Aunque puede parecer un truco casero más, lo cierto es que su uso tiene fundamentos vinculados a la higiene y el cuidado de las cañerías.
La sal actúa como un agente abrasivo suave, lo que ayuda a remover residuos acumulados en las paredes del inodoro sin dañar la superficie. Además, puede contribuir a reducir la formación de sarro y neutralizar malos olores.
¿Qué beneficios tiene este método?
Entre las principales razones por las que se recomienda este hábito, se destacan:
- Ayuda a eliminar residuos: su textura permite desprender restos adheridos sin necesidad de productos químicos agresivos.
- Reduce olores: la sal puede colaborar en la neutralización de olores persistentes.
- Previene acumulaciones: su uso regular puede evitar la formación de depósitos en las cañerías.

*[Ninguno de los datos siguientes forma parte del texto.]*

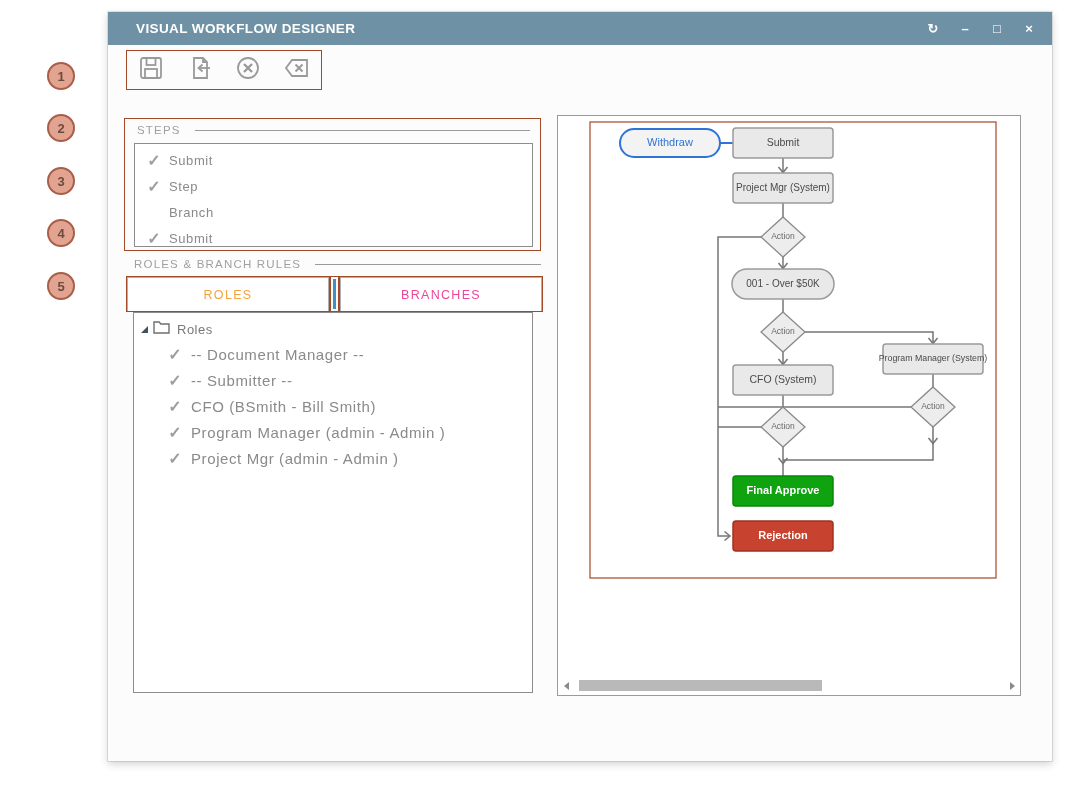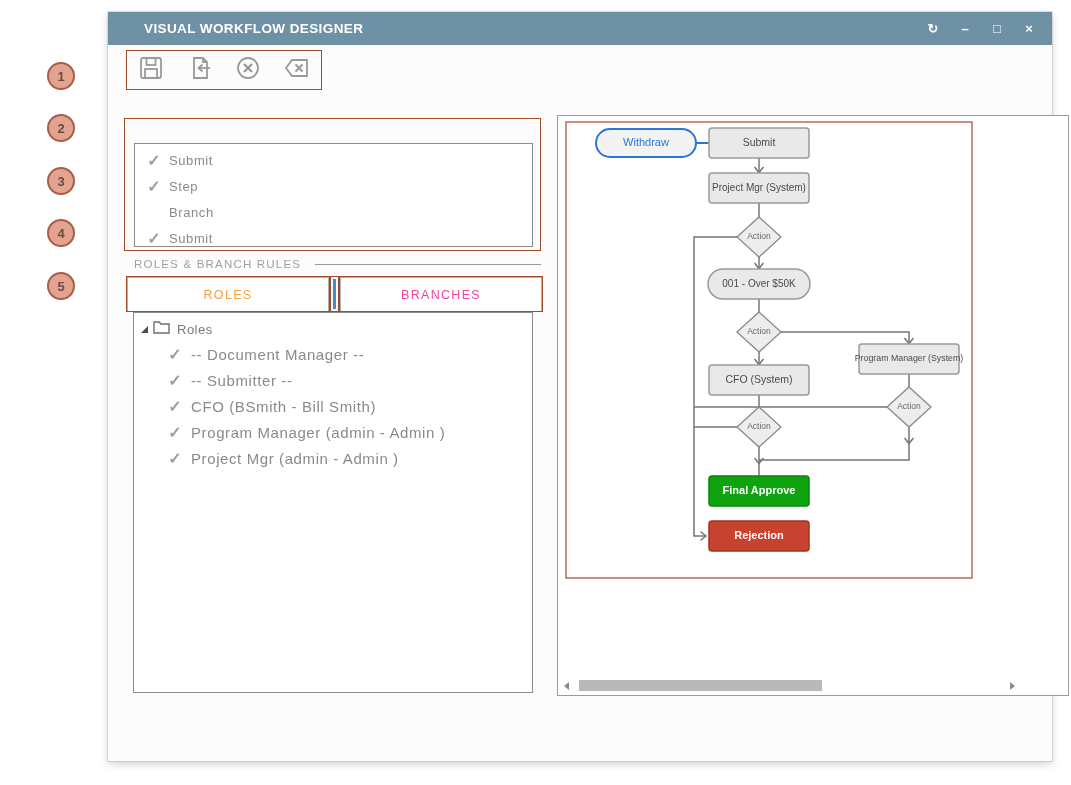"VISUAL WORKFLOW DESIGNER" .title { padding-left: 36px -> 28px }
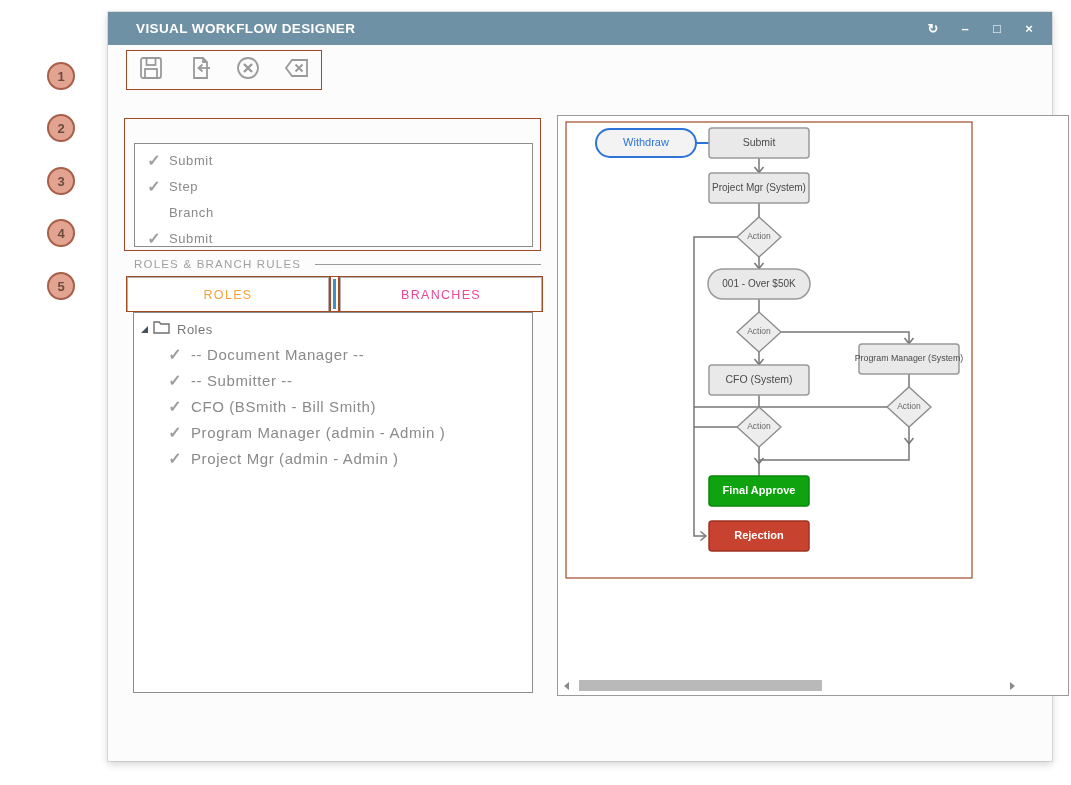"STEPS" div.group-label-row { html: none -> <div> <span>STEPS</span> <span></span> </div> }
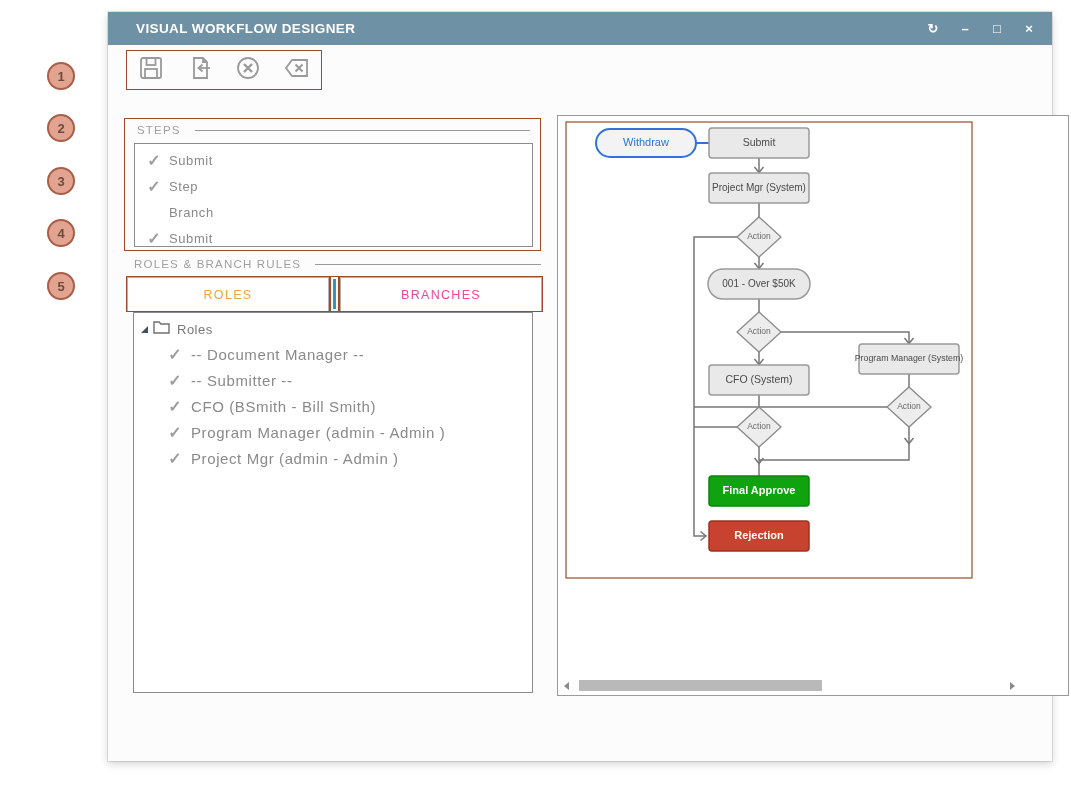"Withdraw" .canvas-panel { padding-left: none -> 24px; width: 512px -> 464px }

Si bien no reemplaza una limpieza profunda, puede funcionar como complemento dentro de la rutina del hogar.
¿Cada cuánto hay que hacerlo?
La frecuencia depende del uso del baño y del estado de las instalaciones, pero en general se recomienda aplicar este método una o dos veces por semana.
Para hacerlo correctamente, se aconseja colocar una pequeña cantidad de sal en el inodoro, dejar actuar unos minutos y luego tirar la cadena. En algunos casos, se combina con agua caliente para potenciar su efecto.
¿Qué tener en cuenta antes de aplicarlo?
Aunque se trata de una práctica simple, hay algunos puntos a considerar:
- No sustituye los productos desinfectantes tradicionales.
- Debe utilizarse con moderación para evitar acumulaciones innecesarias.
- Es importante mantener una limpieza regular con productos adecuados.